Defending Against DDoS Attacks
Ehab Halablab, Regional Sales Director, Middle East, A10 Networks, elaborates on how actionable DDoS weapons intelligence is a proactive approach to defending against DDoS attacks.
In June 2020, news reports highlighted one of the biggest DDoS attacks ever recorded. The attack, which targeted a large European bank, generated 809m packets per second (Mpps). This is a new industry record for a PPS-focused attack which is more than double the size of previous attacks. A10 Networks recently launched its Q2 2020: State of DDoS Weapons Report, based on approximately 10 million unique source addresses tracked by A10 Networks, and the report sheds more light on the loud, distributed nature of DDoS attacks and the key trends and observations that enterprises can learn from when adopting a successful defence.
DDoS Botnet Agents
We’ve previously written about how IoT devices and DDoS attacks are a perfect match. IoT devices such as smart watches, routers and cameras are now commonly infected by malware and under the control of malicious actors who use them to launch flexible DDoS attacks. Our researchers accumulated knowledge of repeatedly used hosts in these attacks, scanning for those that show malware-infected characteristics that deserve to be treated with caution whilst under a DDoS attack.

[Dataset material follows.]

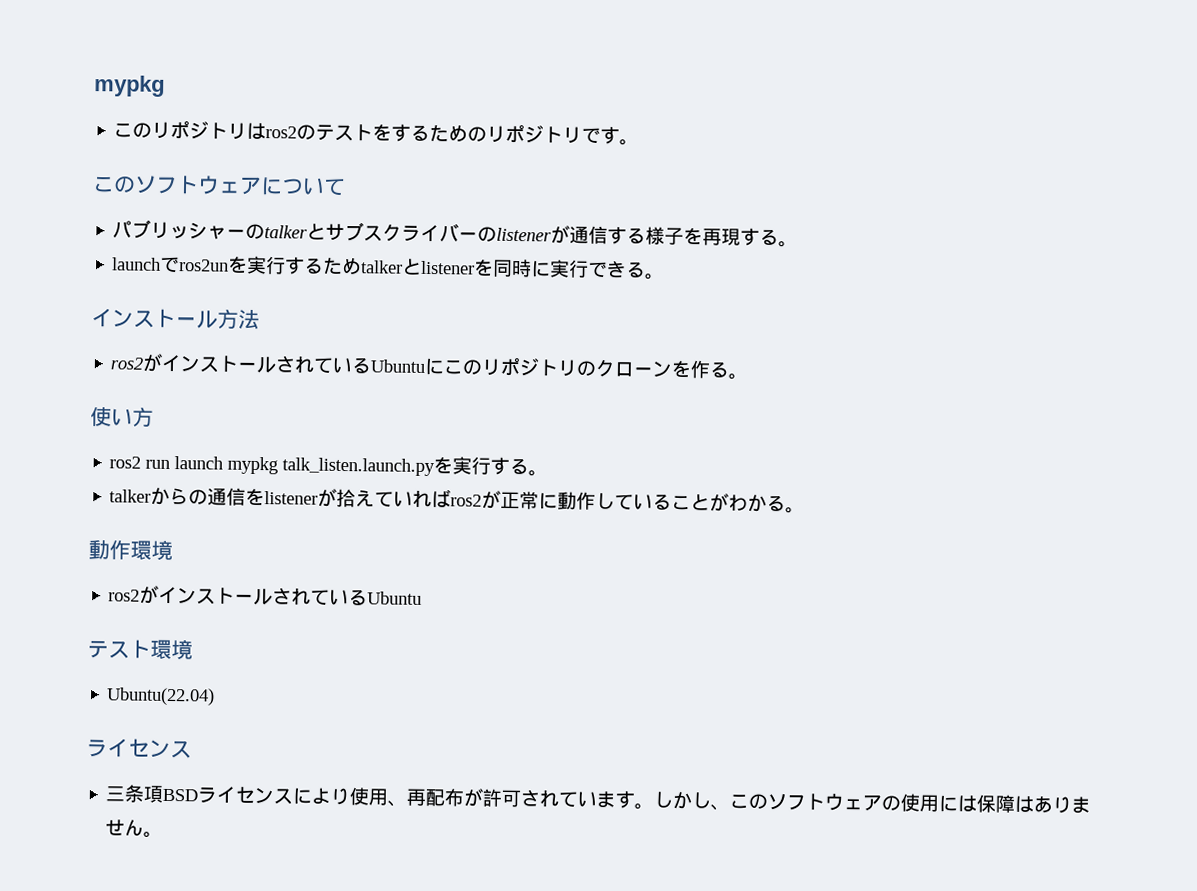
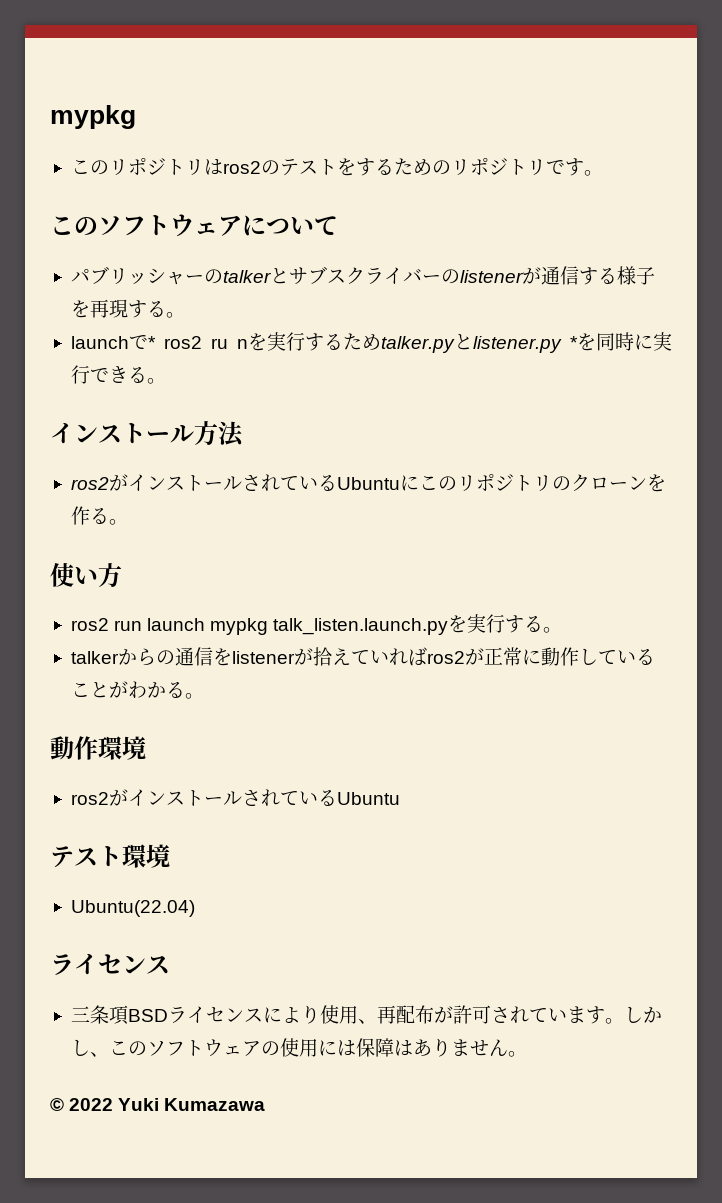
[179,255,476,276] ros2unを実行するためtalkerとlistener -> [147,332,578,353] * ros2 ru nを実行するためtalker.pyとlistener.py *
(164, 834) none -> [50,1098,266,1111] // © 2022 Yuki Kumazawa

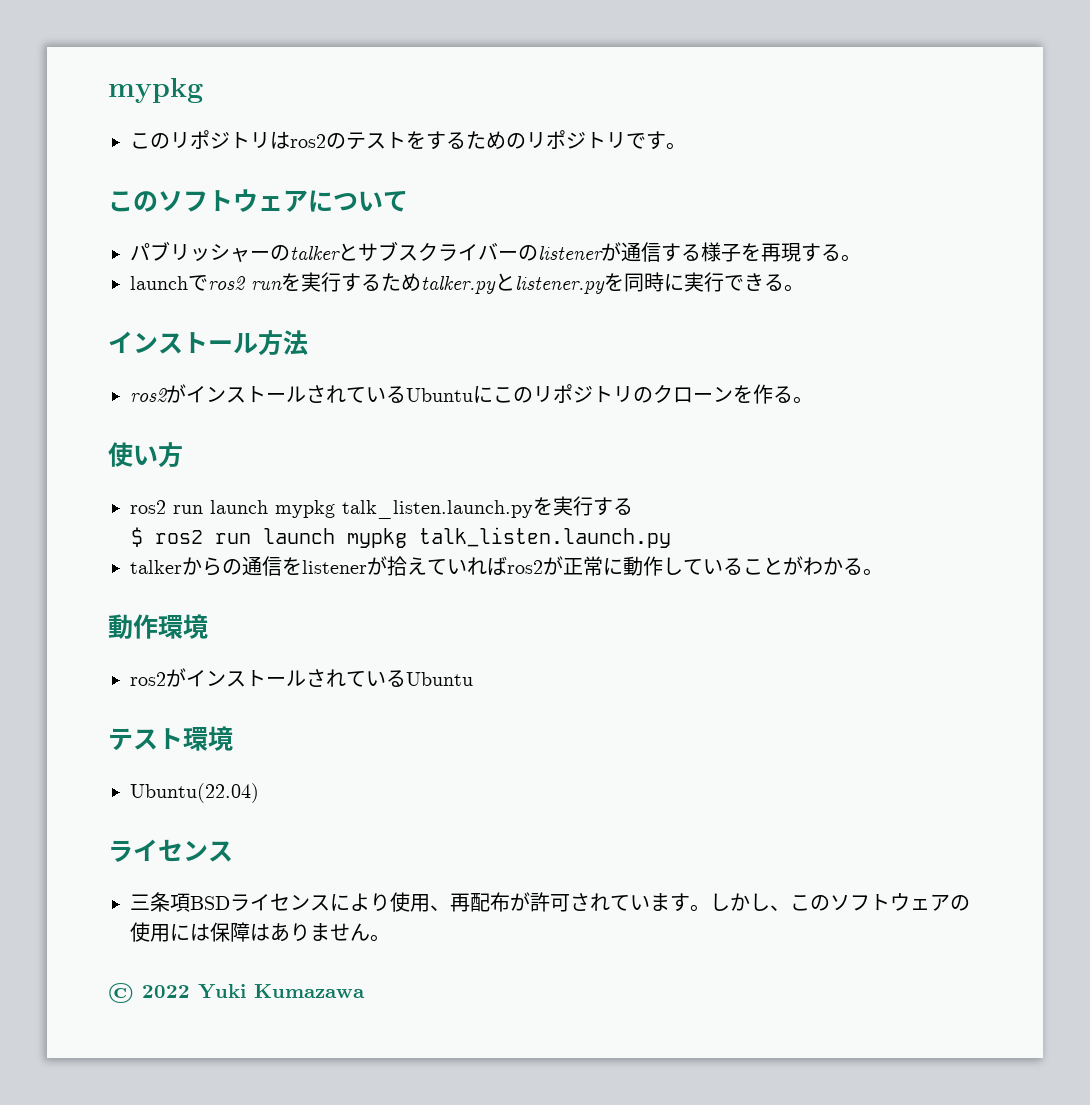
[147,336,248,349] * ros2 ru n -> [208,276,282,290] ros2 run
[570,336,578,349] * -> (605, 285) none
[543,627,563,633] 。 -> [131,527,672,548] // $ ros2 run launch mypkg talk_listen.launch.py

The report highlighted the top three countries hosting DDoS botnet agents as follows:
- China 15%
- Vietnam 12%
- Taiwan 9%
From the countries above, the top ASNs hosting DDoS botnet agents were:
- Chungwha Telecoms (Taiwan)
- China Telecom
- China Unicom CN
- VNPT Corp (Vietnam)
With IoT devices vulnerable, largely due to devices lacking the necessary built-in security to counter threats, this allows threat actors an opportunity to target these devices, through a collection of remote code execution (RCE) exploits and an ever growing list of default user names and passwords from device vendors, to constantly increase the size and strength of DDoS attacks. Our weapons intelligence system detects hundreds of thousands of events per hour on the internet, providing insights into the top IoT exploits and the attack capabilities.

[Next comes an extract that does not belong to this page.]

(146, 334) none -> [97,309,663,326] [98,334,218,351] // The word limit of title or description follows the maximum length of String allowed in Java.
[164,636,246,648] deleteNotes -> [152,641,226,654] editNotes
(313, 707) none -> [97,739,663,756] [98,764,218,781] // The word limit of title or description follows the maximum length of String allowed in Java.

One of the key report findings highlighted thousands of malware binaries being dropped into systems, in the wake of the different IoT-based attacks and exploits. Among the malware families that were most frequent in attack were the following: Gafgyt family, Dark Nexus and Mirai family. The related binary names from these malwares were arm7, Cloud.x86, mmmmh.x86 respectively.
Digging deeper into the characteristics and behaviour of the binary we saw the most this quarter, “arm7”, we found that attack types came in varied forms including, but not limited to, TCP floods, HTTP floods and UDP floods. To mitigate these attacks a firm understanding of these DDoS weapons needs to be established by understanding and reverse engineering the attack toolkits.
When it comes to large-scale DDoS attacks, amplified reflection is the most effective. An example of this is when the attacker sends volumes of small requests with the spoofed victim’s IP address to internet-exposed servers. The servers reply with large amplified responses to the unwitting victim. These particular servers are targeted because they answer to unauthenticated requests and are running applications or protocols with amplification capabilities.
The most common types of these attacks can use millions of exposed DNS, NTP, SSDP, SNMP, and CLDAP UDP-based services. These attacks have resulted in record-breaking volumetric attacks, such as the recent CLDAP-based AWS attack in Q1 2020, which peaked at 2.3 Tbps and was 70% higher than the previous record holder, the 1.35 Tbps Memcached-based GitHub attack of 2018. Although CLDAP does not make the top 5 list of our Amplification attack weapons in Q2, we did record 15,651 potential CLDAP weapons. This makes it a fraction of the top amplification attack weapon this quarter, i.e., portmap, where for every CLDAP weapon, we have 116 portmap weapons available to attackers. The AWS attack shows that even this fractional attack surface has the potential for generating very large-scale DDoS attacks and the only way to protect against these attacks is to proactively keep track of DDoS weapons and potential exploits.
Battling the Landscape
Every quarter, the findings of our DDoS attack research point to one thing: the need for increased security. Sophisticated DDoS weapons intelligence, combined with real-time threat detection and automated signature extraction, will allow organisations to defend against even the most massive multi-vector DDoS attacks, no matter where they originate. Actionable DDoS weapons intelligence enables a proactive approach to DDoS defences by creating blacklists based on current and accurate feeds of IP addresses of DDoS botnets and available vulnerable servers commonly used for DDoS attacks. DDoS attacks are not going away, and it is time for organisations to match their attackers’ sophistication with a stronger defence, especially as new technology like IoT and 5G continue to gain further momentum.